(Instructions for the task): Quote the records beneath, complete and exact. Leave out images.
BEGIN Data records
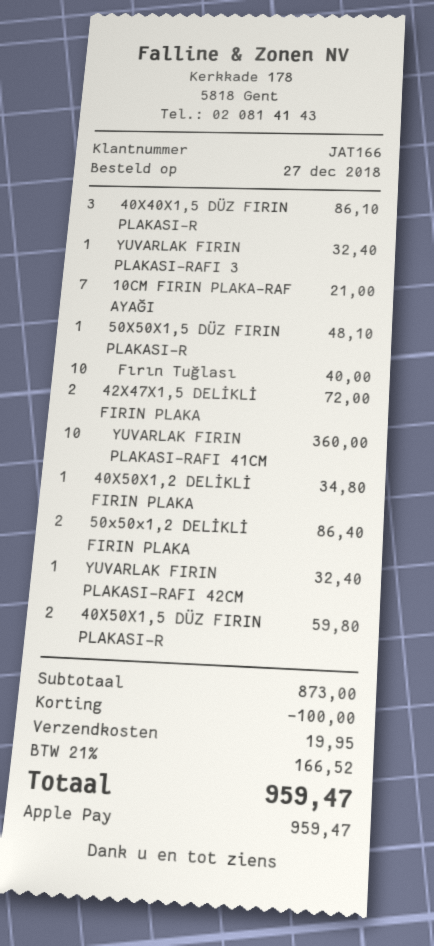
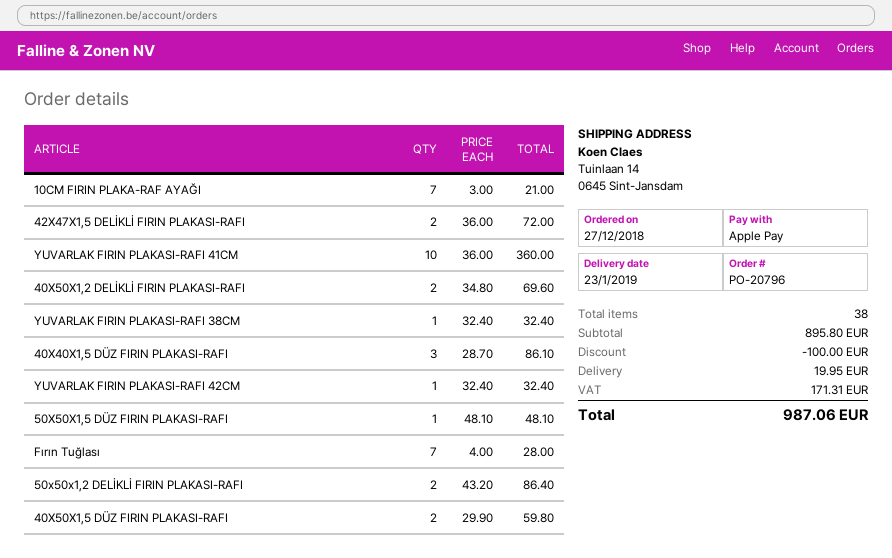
Fırın Tuğlası: 10 for 40.00 -> 7 for 28.00
40X50X1,2 DELİKLİ FIRIN PLAKA: 1 for 34.80 -> 2 for 69.60
subtotal: 873.00 -> 895.80
tax: 166.52 -> 171.31
total: 959.47 -> 987.06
END Data records
(Output for this exercise):
Fırın Tuğlası: 10 for 40.00 -> 7 for 28.00
40X50X1,2 DELİKLİ FIRIN PLAKA: 1 for 34.80 -> 2 for 69.60
subtotal: 873.00 -> 895.80
tax: 166.52 -> 171.31
total: 959.47 -> 987.06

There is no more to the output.